● Extracted records:
####
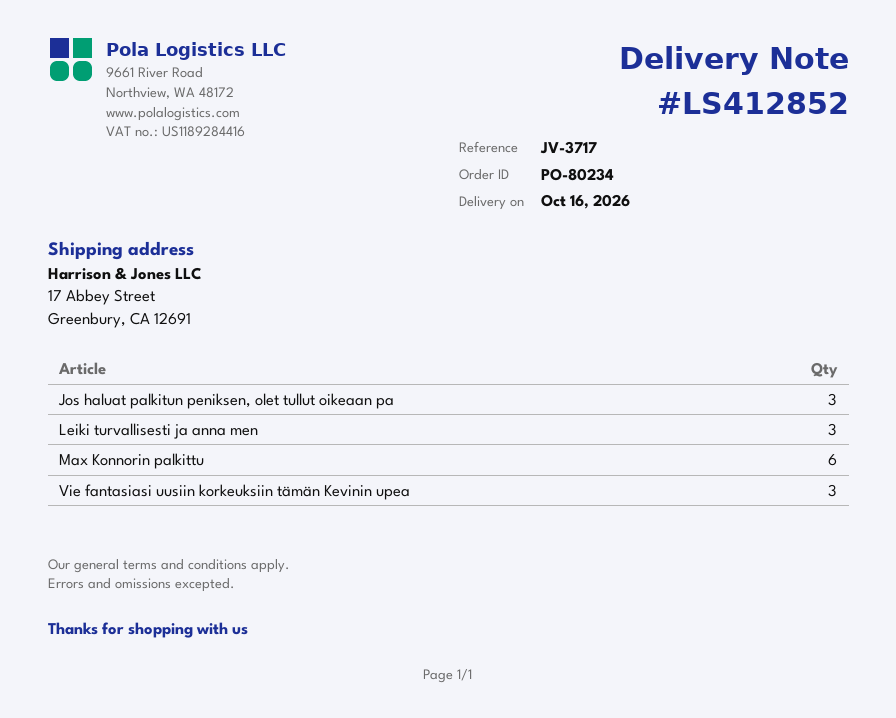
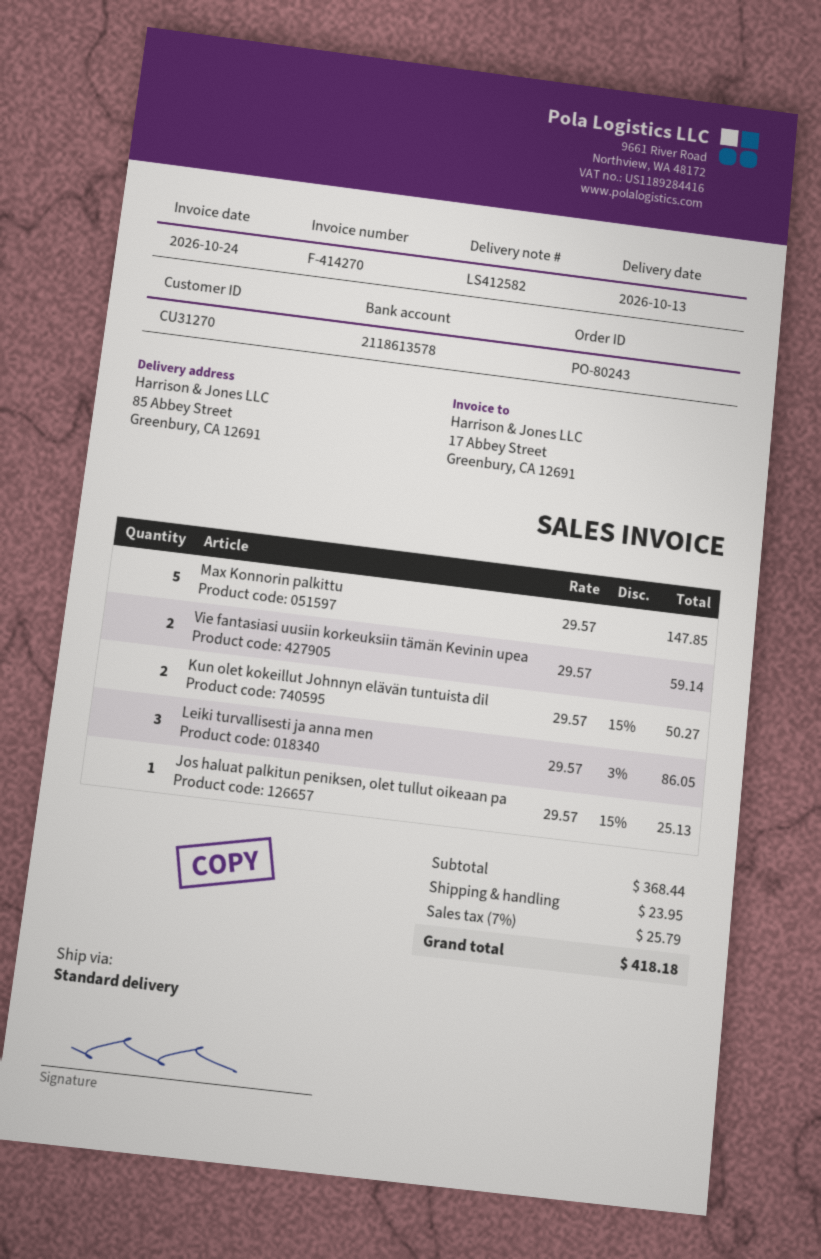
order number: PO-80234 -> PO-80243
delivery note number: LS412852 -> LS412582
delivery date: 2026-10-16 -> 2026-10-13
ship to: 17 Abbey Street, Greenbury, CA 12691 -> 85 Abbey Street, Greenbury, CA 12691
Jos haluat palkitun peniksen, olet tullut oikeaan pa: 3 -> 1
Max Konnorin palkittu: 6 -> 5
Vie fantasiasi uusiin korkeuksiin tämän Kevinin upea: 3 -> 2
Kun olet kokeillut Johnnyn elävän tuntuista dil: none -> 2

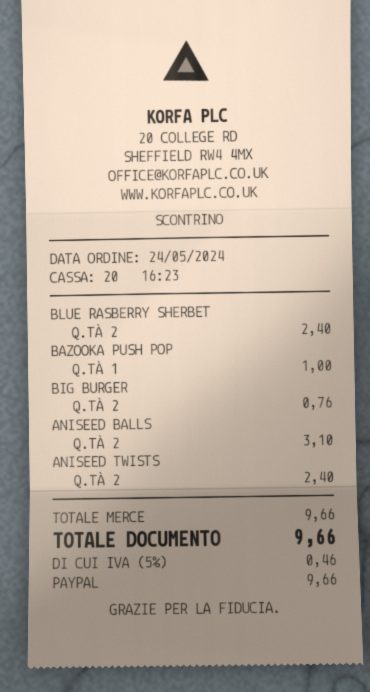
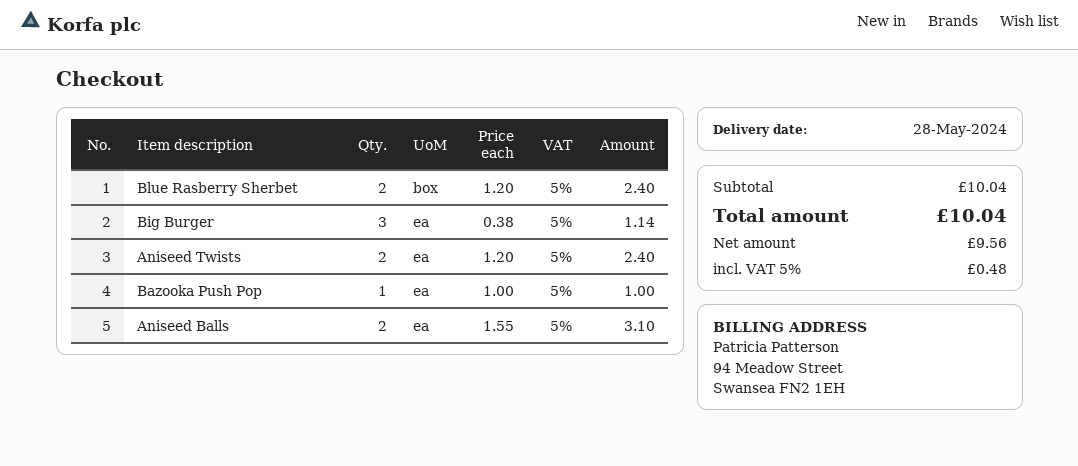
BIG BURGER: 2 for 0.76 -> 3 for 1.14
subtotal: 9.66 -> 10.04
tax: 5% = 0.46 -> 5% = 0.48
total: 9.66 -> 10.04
####
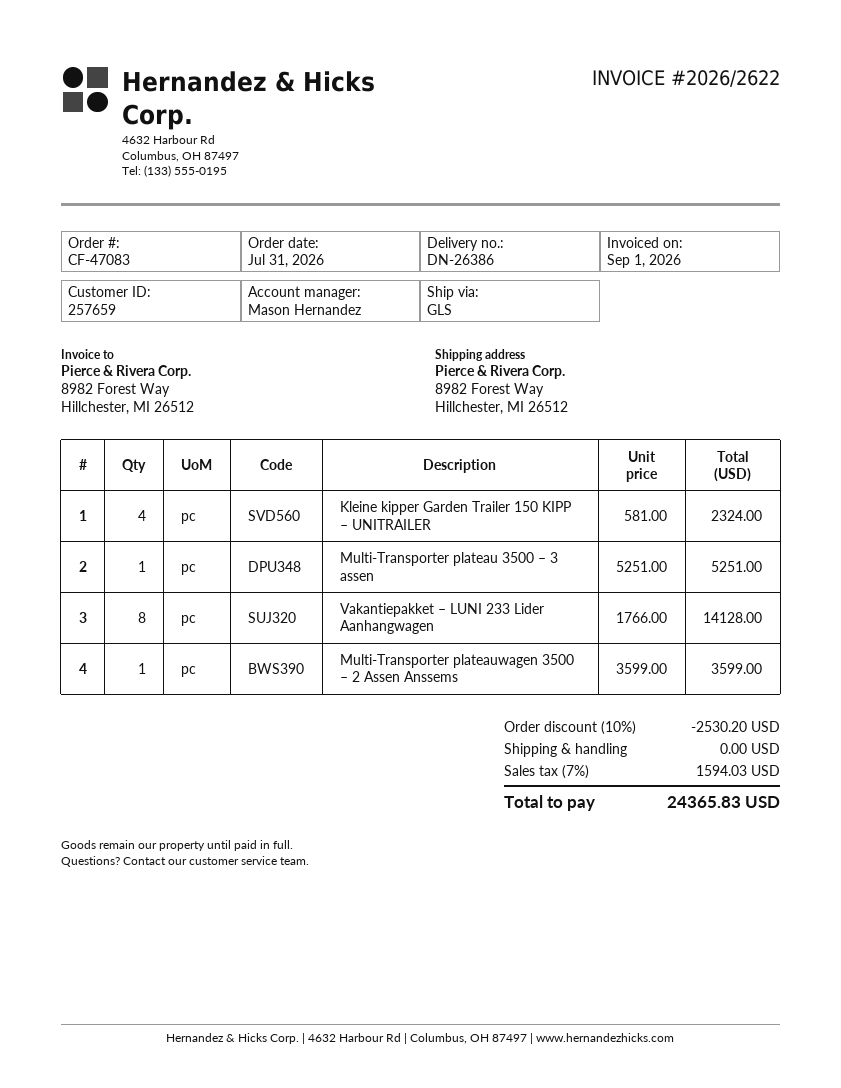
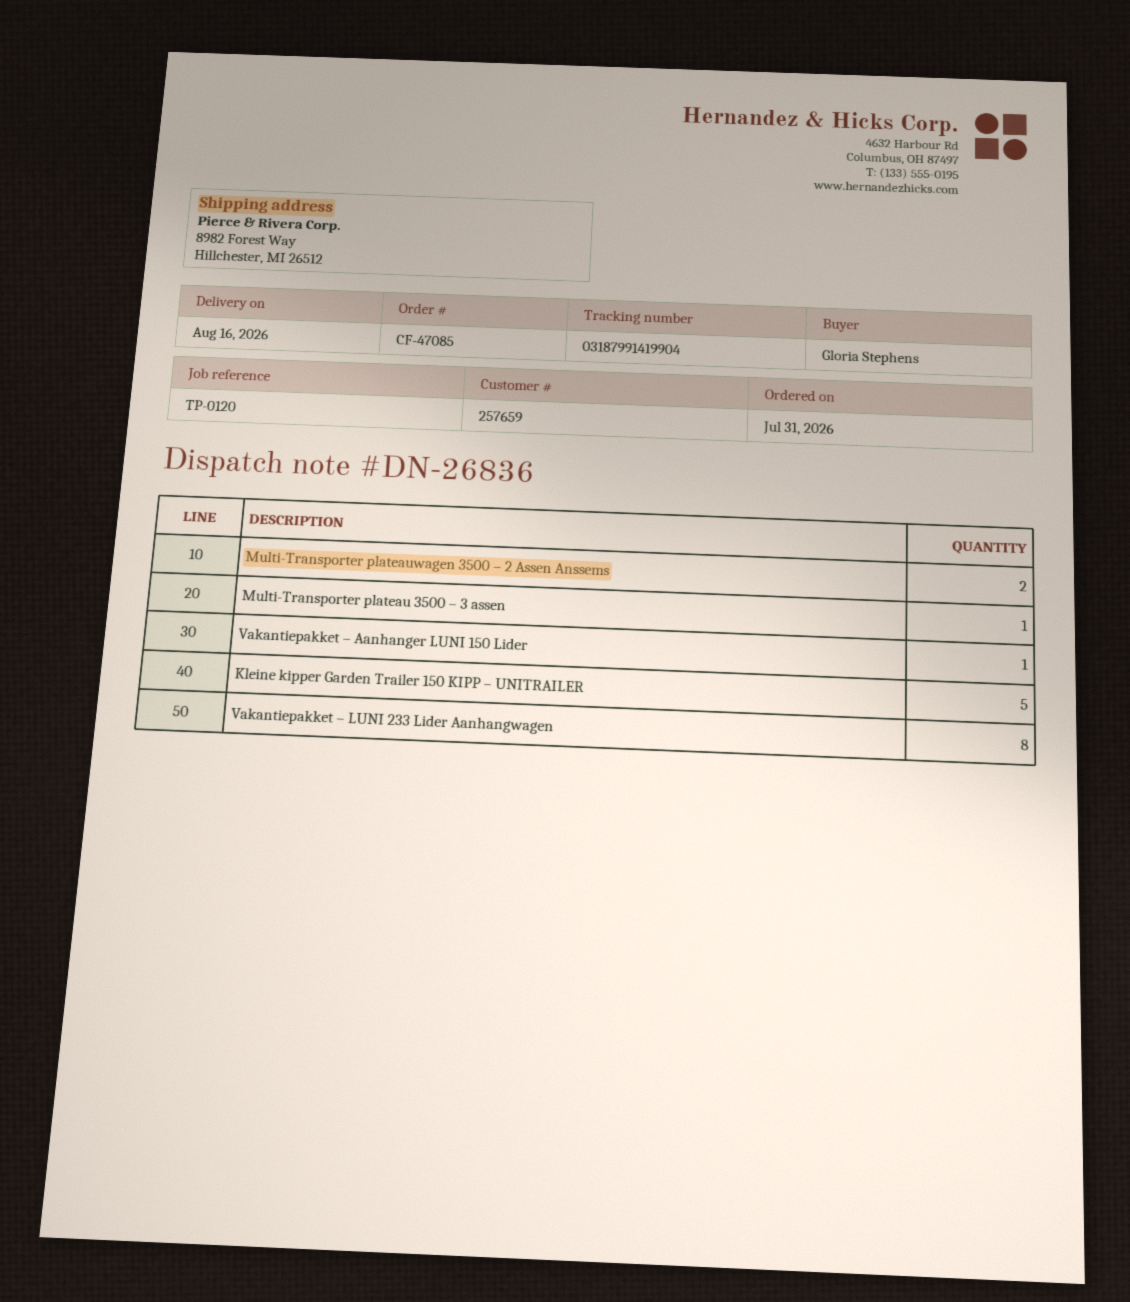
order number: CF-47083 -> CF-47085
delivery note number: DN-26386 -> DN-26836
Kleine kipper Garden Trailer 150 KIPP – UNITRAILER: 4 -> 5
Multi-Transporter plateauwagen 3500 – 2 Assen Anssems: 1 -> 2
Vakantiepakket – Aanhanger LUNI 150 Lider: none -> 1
####
● EXERCISE DESCRIPTION:
Search the data above and return each line in which "none" occurs.

● OUTPUT OF THE EXERCISE:
Kun olet kokeillut Johnnyn elävän tuntuista dil: none -> 2
Vakantiepakket – Aanhanger LUNI 150 Lider: none -> 1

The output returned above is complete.